Традиция была настолько сильна, что подчиняла себе и культуру верхов, включая «просвещенный абсолютизм». Как известно, Отрепьевы после Смуты по высочайшему разрешению взяли другую фамилию. Даже в 1810 г. некий полковник Пугачевский ходатайствовал об аналогичном позволении [10] РГИА. Ф. 1263. Оп. 1. С. 145.
. Екатерина II, дабы стереть память о пугачевщине, из Яика сделала Урал. Кажется, это единственный за всю русскую историю случай переименования реки. Просвещенная императрица рассуждала так же, как ее соперник–казак.
В оренбургских степях была Москва, но не было Петербурга. Тем самым Пугачев продемонстрировал свою ретроспективную ориентацию на «святорусскую старину». Поэтому нельзя было сопоставлять «золотую избу» с дворцами Петербурга или Царского Села. Образец для подражания следовало искать в Москве, и тогда не было бы почвы для анекдота. «Золотая изба» — это миниатюрное подобие, «микрокосм» выстроенного еще царем Алексеем Михайловичем деревянного Коломенского дворца, «восьмого чуда света», как его назвал Симеон Полоцкий. Обшитый листовым золотом, Коломенский дворец, постепенно ветшая, простоял до 1767 г., так что люди пугачевского возраста еще видели его своими глазами.

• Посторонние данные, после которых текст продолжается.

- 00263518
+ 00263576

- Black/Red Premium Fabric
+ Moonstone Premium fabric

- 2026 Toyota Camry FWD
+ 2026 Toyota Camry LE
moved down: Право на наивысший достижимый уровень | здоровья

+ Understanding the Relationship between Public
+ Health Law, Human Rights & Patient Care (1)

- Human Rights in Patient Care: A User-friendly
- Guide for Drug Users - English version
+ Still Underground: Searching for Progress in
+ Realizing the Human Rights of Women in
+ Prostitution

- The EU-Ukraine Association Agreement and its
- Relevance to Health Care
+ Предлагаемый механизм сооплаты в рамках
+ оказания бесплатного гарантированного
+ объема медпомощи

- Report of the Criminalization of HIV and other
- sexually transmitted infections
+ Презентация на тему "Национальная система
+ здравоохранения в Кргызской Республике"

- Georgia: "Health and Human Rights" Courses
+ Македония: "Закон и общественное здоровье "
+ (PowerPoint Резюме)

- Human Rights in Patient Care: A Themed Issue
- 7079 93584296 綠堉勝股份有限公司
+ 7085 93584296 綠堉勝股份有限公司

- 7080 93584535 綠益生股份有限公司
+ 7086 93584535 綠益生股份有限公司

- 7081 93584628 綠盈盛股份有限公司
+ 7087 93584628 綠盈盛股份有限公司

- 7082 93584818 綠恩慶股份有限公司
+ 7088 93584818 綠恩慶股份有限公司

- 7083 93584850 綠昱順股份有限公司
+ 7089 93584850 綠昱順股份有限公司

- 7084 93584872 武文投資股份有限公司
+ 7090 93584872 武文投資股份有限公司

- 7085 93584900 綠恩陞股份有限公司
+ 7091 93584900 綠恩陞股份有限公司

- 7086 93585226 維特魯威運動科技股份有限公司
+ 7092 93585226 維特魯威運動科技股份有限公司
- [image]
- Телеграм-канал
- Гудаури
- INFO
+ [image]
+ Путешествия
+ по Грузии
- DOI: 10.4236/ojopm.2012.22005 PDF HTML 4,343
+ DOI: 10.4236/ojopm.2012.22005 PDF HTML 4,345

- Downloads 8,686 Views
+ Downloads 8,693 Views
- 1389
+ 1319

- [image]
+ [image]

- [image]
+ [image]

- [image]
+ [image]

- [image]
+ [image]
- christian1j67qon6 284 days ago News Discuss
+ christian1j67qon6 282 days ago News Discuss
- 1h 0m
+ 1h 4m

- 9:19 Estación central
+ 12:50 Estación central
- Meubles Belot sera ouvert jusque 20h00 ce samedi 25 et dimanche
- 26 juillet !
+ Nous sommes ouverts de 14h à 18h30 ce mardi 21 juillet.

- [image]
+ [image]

Другой анекдот таков: «Пугач, ворвавшись в Берды, где испуганный народ собрался в церкви и на паперти, вошел также в церковь. Народ расступился в страхе, кланялся, падал ниц. Приняв важный вид, Пугач прошел прямо в алтарь, сел на церковный престол и сказал вслух: „Как я давно не сидел на престоле!”. В мужицком невежестве своем он воображал, что престол церковный есть царское седалище» [Даль, 1974, 222–223 ]. Этот эпизод рассказывали разные авторы, относя его к разным городам. Трудно проверить, есть ли здесь вымысел и сколько его. Но если анекдот отражает реальное поведение Пугачева, то почему аудитория не усматривала здесь кощунства?
Может быть, и в данном случае Пугачев не озорничал, а выполнял предписания ориентированного на старину стереотипа, применялся к народной «культурной памяти» о монарших престолах. Еще в домонгольское время в патрональных храмах княжеств устраивали престол князя (не в алтаре, разумеется), и князь именно «седе» на нем. Позднее в святительских соборах наряду со святительским местом бывало и «царское место» [см. Лихачев, 1978, 227 ]. В XVII в. вплоть до Петра I москвичам несколько раз в год доводилось лицезреть передвижные «места», в которых государь пребывал на действах новолетия и Страшного суда, в день Богоявления на иордани. «Царское место… было в виде небольшого круглого храма с пятью главами, сделанными из слюды и украшенными золочеными крестами. Этот пятиглавый верх утвержден был на пяти точеных столбах, расписанных по золоту виноградными листьями; капители и базы у столбов были также позолочены и посеребрены» [Забелин, 396 ].
Насмешки вызывало и нежелание Пугачева «оказать свою руку», истолкованное как уловка неграмотного простолюдина. Пусть он был действительно неграмотным или едва грамотным (сохранившиеся его автографы имитация «немецкой» скорописи, мистификация «императора», который будто бы владел европейскими языками) [Овчинников, 1960, 56–59 ]. Но разве трудно выучиться подписи «Петр III» или «Петр Федорович»? Если Пугачев желал соблюсти сценарий поведения «царя–батюшки», он и не должен был ей выучиваться. Автографов не сохранилось ни от одного из первых трех венчанных царей — Ивана Грозного, Федора, Бориса Годунова. Иван Грозный был замечательно образованным писателем, но, по–видимому, диктовал свои сочинения. Что касается Бориса Годунова, то в бытность придворным он пользовался пером и чернилами, а на троне также «не оказывал руку» [Скрынников, 1978, 11 ]. Это был культурный запрет, подобный сказочным «царским запретам», и при Пугачеве он еще сохранялся в крестьянском сознании. Первым из венценосцев его нарушил Лжедмитрий, и с его легкой руки на московском престоле появились «люди пера» (царь Алексей Михайлович оставил не только эпистолярную прозу; ему принадлежит адресованная Никону записка о последних часах патриарха Иосифа — талантливая заготовка для предполагаемого его Жития [Письма…, 101 и след. ], царь Алексей был одним из авторов замечательного «Урядника сокольничья пути», а сын его Федор сочинял силлабические вирши). Но Лжедмитрий старался воплотить не отечественный, а западный, ренессансный и маньеристский идеал государя — демиурга, которому суждено повернуть «шарнир времени». Считалось, что он должен сочетать качества воина и писателя. Думали, что это будет непременно «человек пера», homo scriptor [см. Otwinowska, 199–201 ].